**ENTRIES SHOWN**
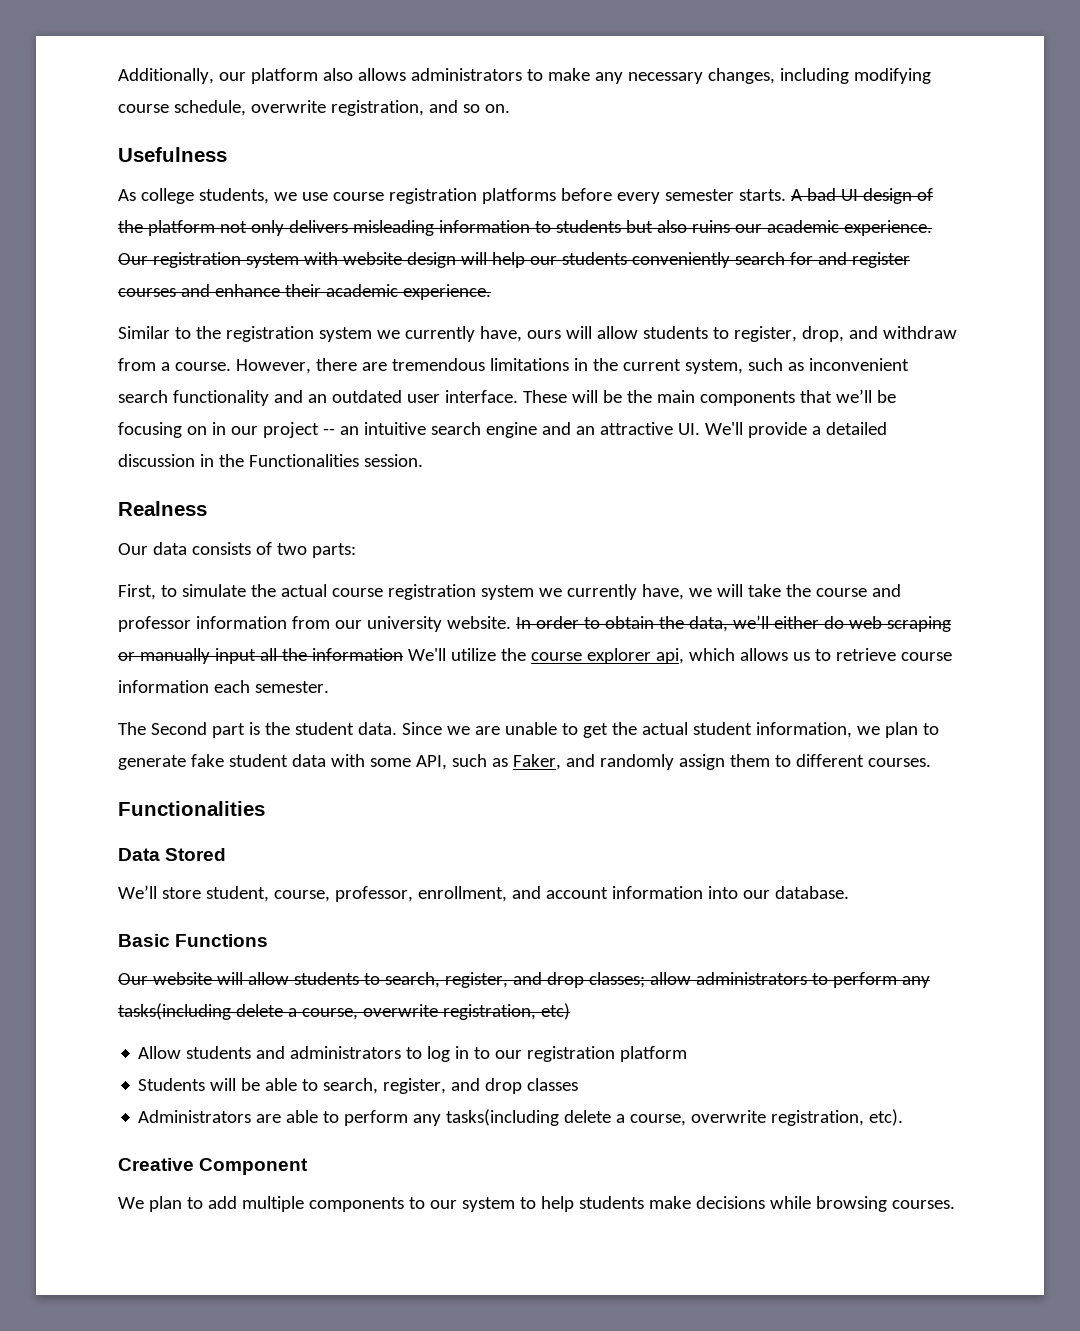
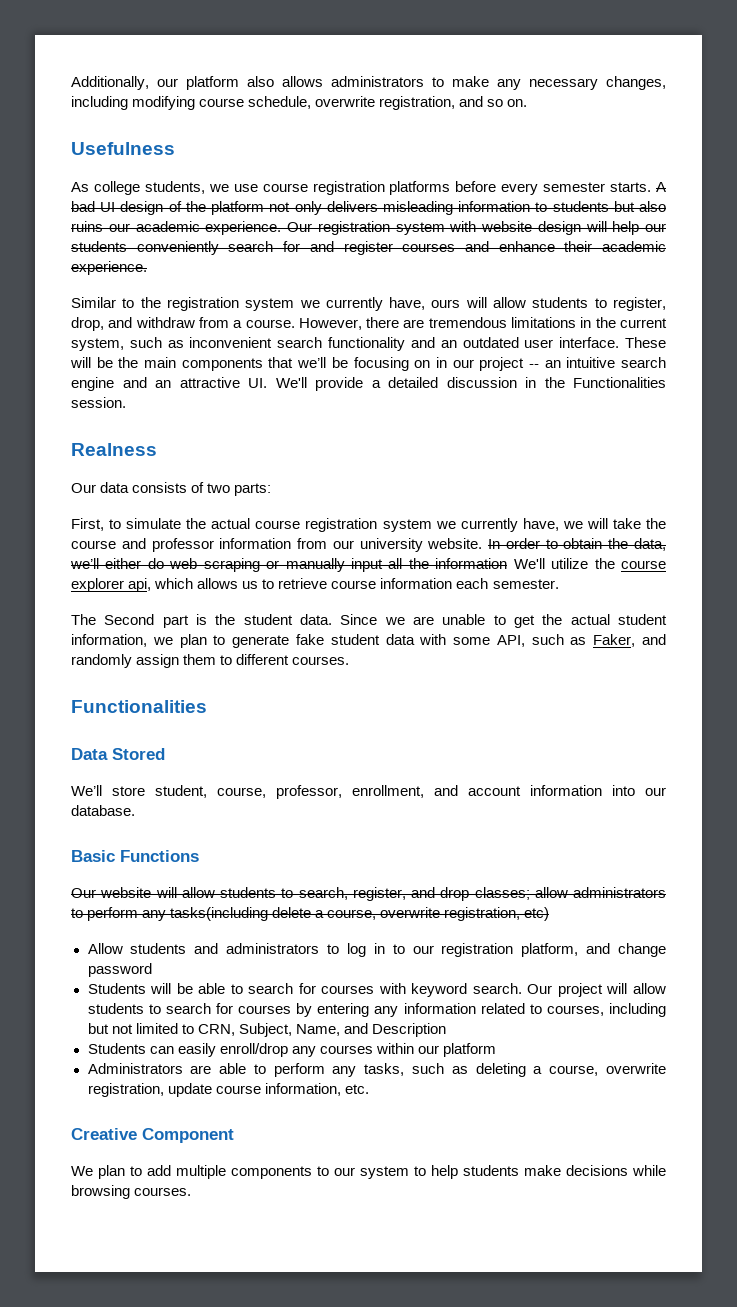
- Allow students and administrators to log in to our registration platform
+ Allow students and administrators to log in to our registration platform, and change password
- Students will be able to search, register, and drop classes
+ Students will be able to search for courses with keyword search. Our project will allow students to search for courses by entering any information related to courses, including but not limited to CRN, Subject, Name, and Description
+ Students can easily enroll/drop any courses within our platform
- Administrators are able to perform any tasks(including delete a course, overwrite registration, etc).
+ Administrators are able to perform any tasks, such as deleting a course, overwrite registration, update course information, etc.

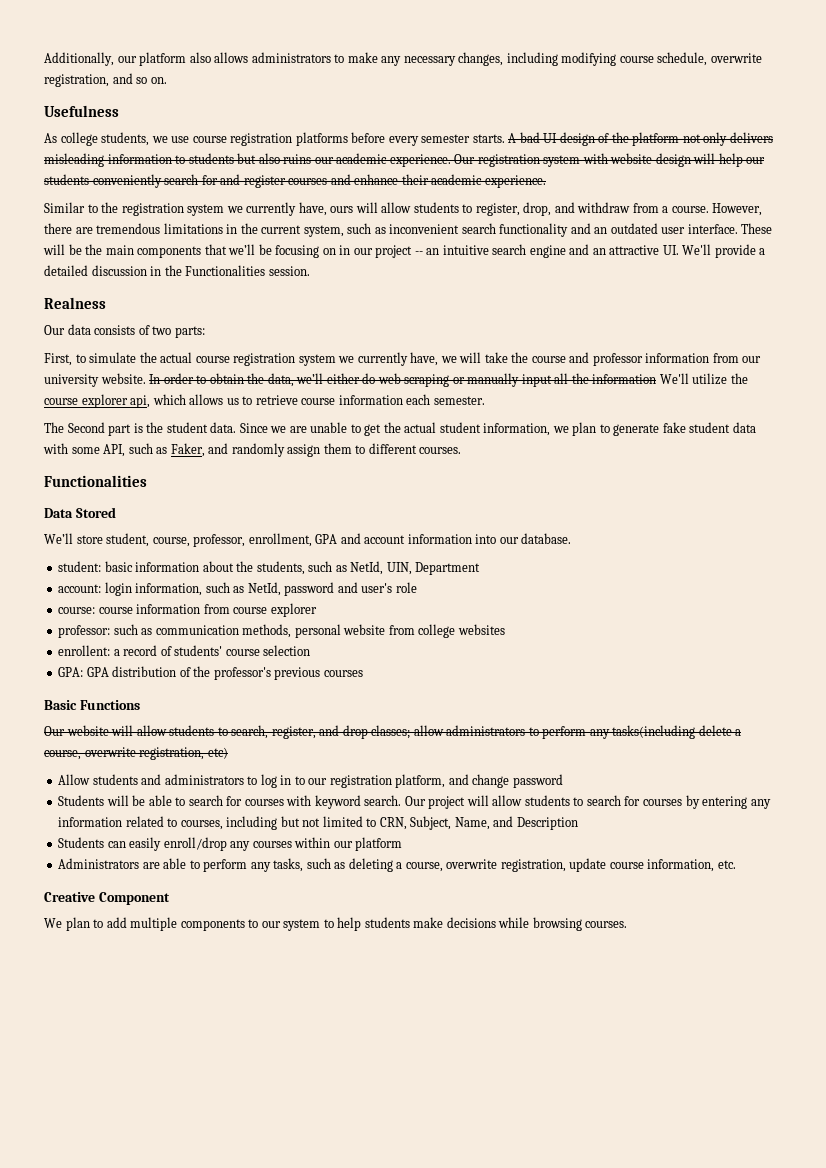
- We’ll store student, course, professor, enrollment, and account information into our database.
+ We’ll store student, course, professor, enrollment, GPA and account information into our database.
+ student: basic information about the students, such as NetId, UIN, Department
+ account: login information, such as NetId, password and user's role
+ course: course information from course explorer
+ professor: such as communication methods, personal website from college websites
+ enrollent: a record of students' course selection
+ GPA: GPA distribution of the professor's previous courses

**REQUIRED WORK**
Find the lines of the listing above that hold "information". Please copy them.

**EXERCISE OUTPUT**
+ Students will be able to search for courses with keyword search. Our project will allow students to search for courses by entering any information related to courses, including but not limited to CRN, Subject, Name, and Description
+ Administrators are able to perform any tasks, such as deleting a course, overwrite registration, update course information, etc.
- We’ll store student, course, professor, enrollment, and account information into our database.
+ We’ll store student, course, professor, enrollment, GPA and account information into our database.
+ student: basic information about the students, such as NetId, UIN, Department
+ account: login information, such as NetId, password and user's role
+ course: course information from course explorer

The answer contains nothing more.